Non è parte dei formulari ufficiali della Messa ordinaria, ma può essere inserita come orazione spontanea o introduttiva, durante momenti di adorazione, veglie, celebrazioni per progetti ecologici parrocchiali o momenti di formazione spirituale sul tema della creazione.

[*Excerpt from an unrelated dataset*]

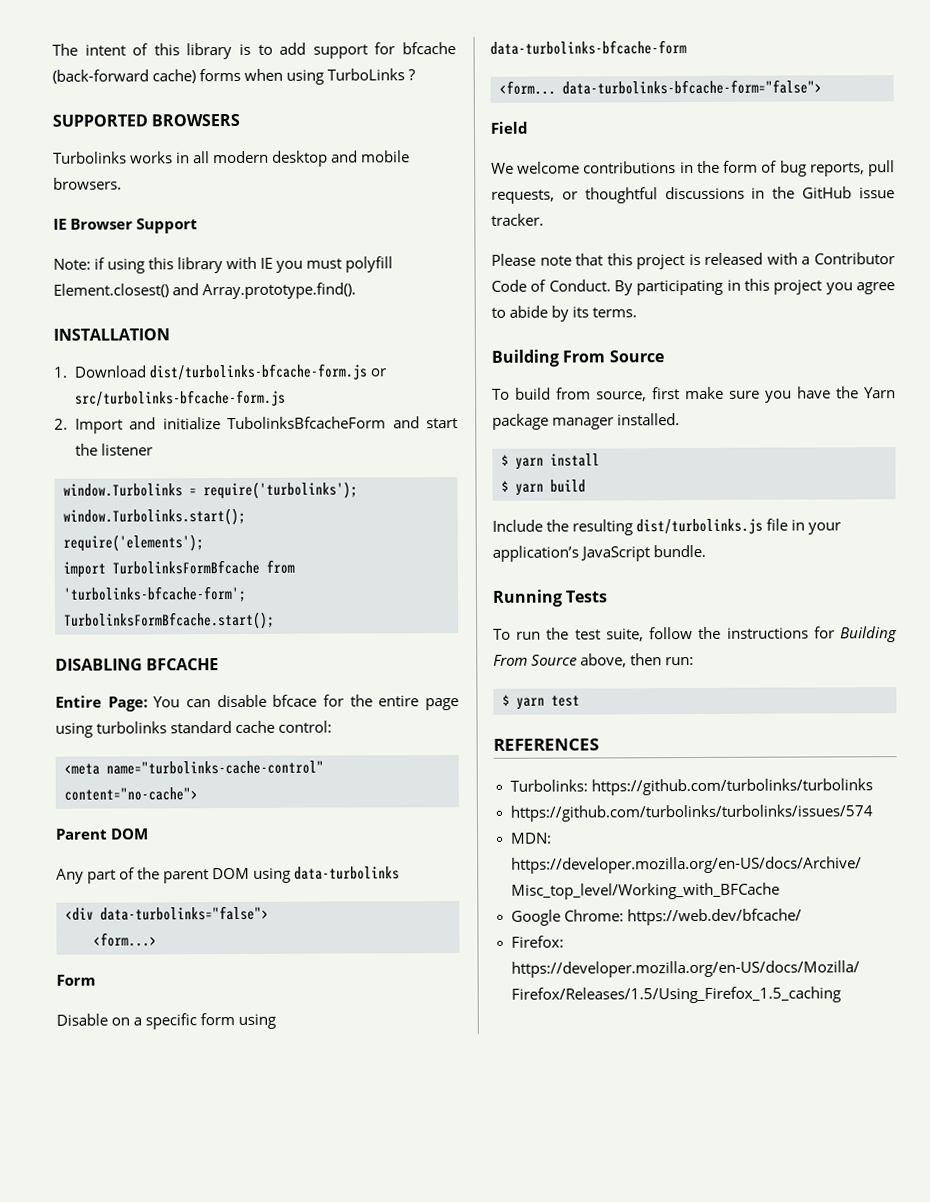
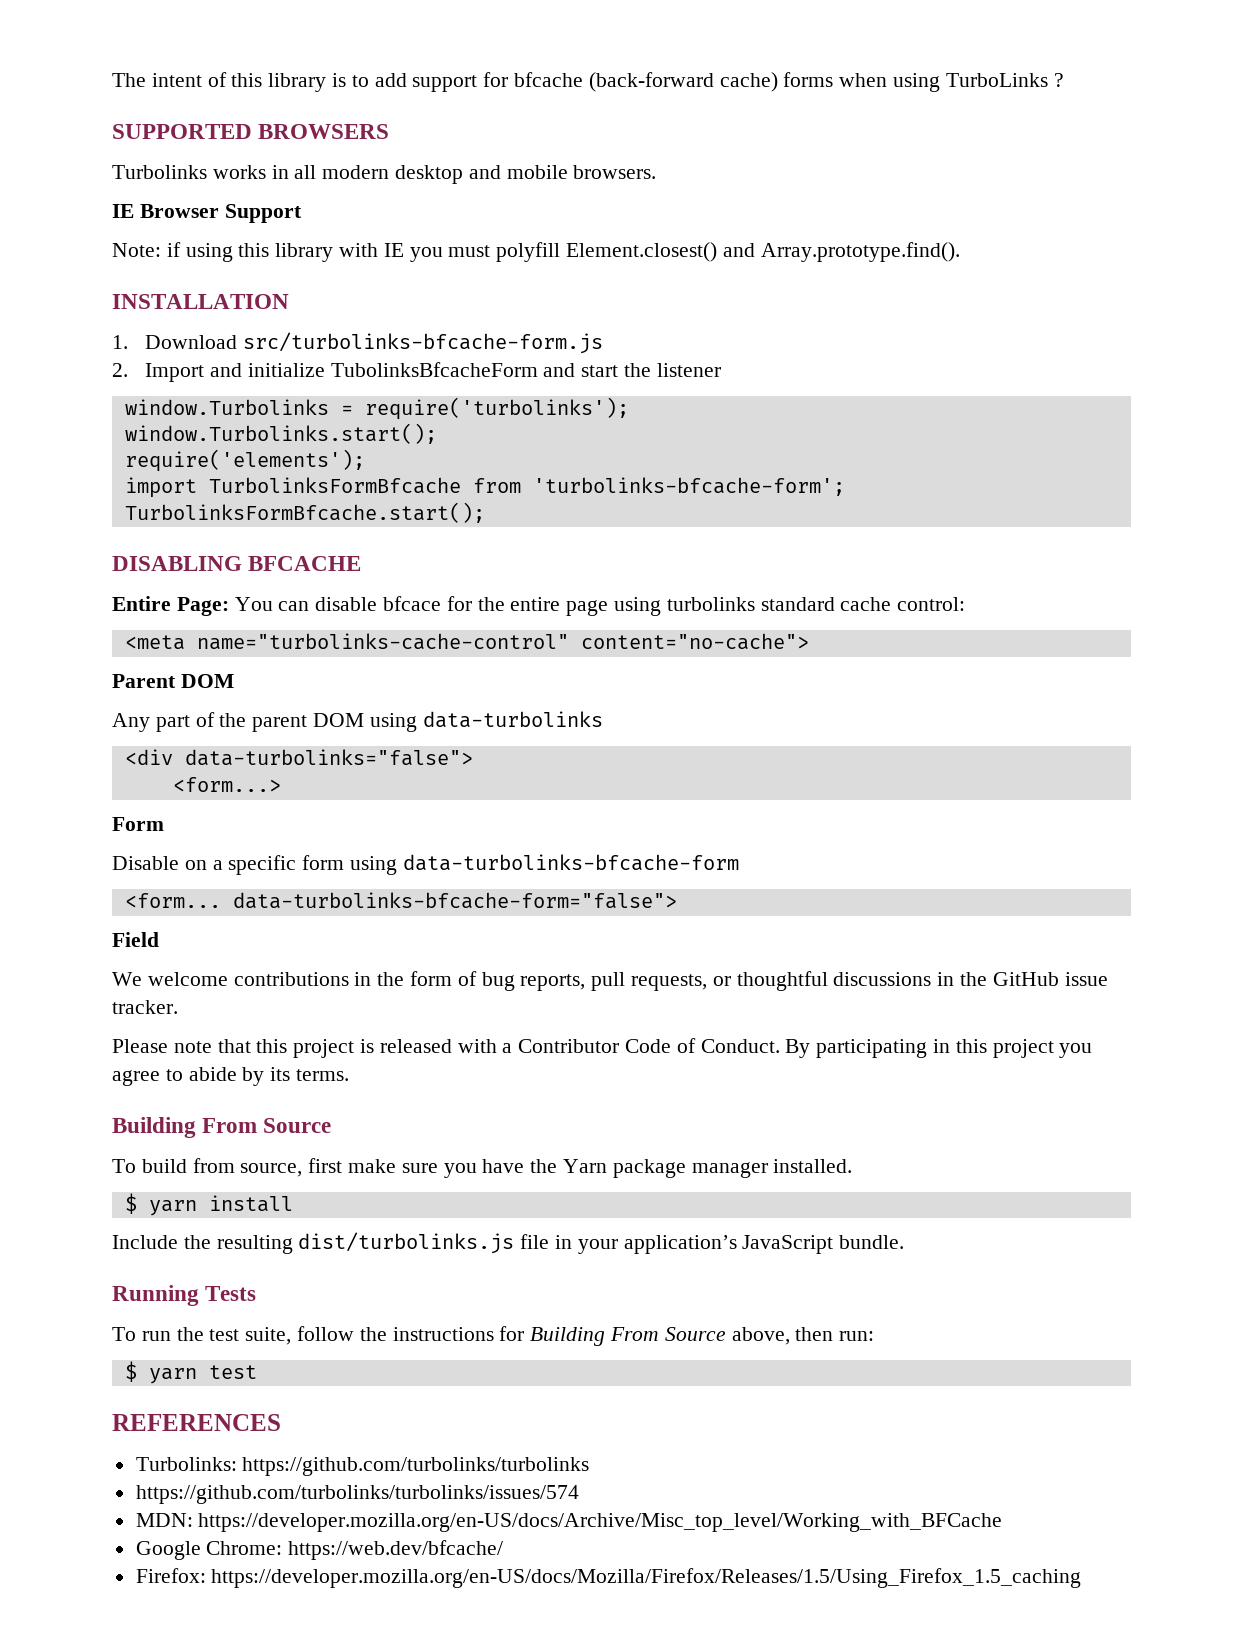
[148,363,387,381] dist/turbolinks-bfcache-form.js or -> (238, 342) none
[501,479,586,496] // $ yarn build -> (293, 1203) none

6. Indicazioni pratiche: uso nella preghiera personale, comunitaria e nei tempi liturgici
Uso personale: La preghiera può essere recitata durante la meditazione quotidiana, specialmente da chi si sente coinvolto nei temi della cura della natura, o ogni volta che, di fronte alla realtà del mare, ci si sente muovere a compassione e meraviglia. Può essere meditata lentamente, magari davanti a fotografie di balene o del mare, o usata come ispirazione per un atto di esame di coscienza ecologico.
Uso comunitario: Può essere letta:
- come preghiera dei fedeli nella Messa (specialmente in vicinanza del 1° settembre, Giornata Mondiale di Preghiera per il Creato, o del 22 aprile, Giornata della Terra),
- all’inizio o alla fine di incontri di gruppi ecoliturgici, parrocchiali, scout o gruppi giovanili sensibilizzati all’ecologia,
- durante veglie tematiche, pellegrinaggi sulla costa o azioni simboliche di pulizia dell’ambiente.
Tempi liturgici: È particolarmente adatta durante il Tempo del Creato (1 settembre-4 ottobre), la Quaresima (come esame di conversione anche nei comportamenti ambientali), nel tempo ordinario per azioni di sensibilizzazione, o in ogni occasione in cui si mediti sulla responsabilità cristiana verso la creazione.
Indicazioni pratiche supplementari:
- Si può accompagnare la preghiera con la lettura di Salmi della creazione (Sal 8, Sal 104, Sal 148).
- Si presta anche alla composizione di veglie ecumeniche multi-confessionali.
- Può servire come base per laboratori di catechesi e formazione sui temi della “ecologia integrale”.
In ogni suo uso, essa mira a suscitare compassione, responsabilità e lode, rendendo concreta la vocazione umana di “custodire e coltivare” (Gen 2,15), secondo la volontà di Dio Creatore.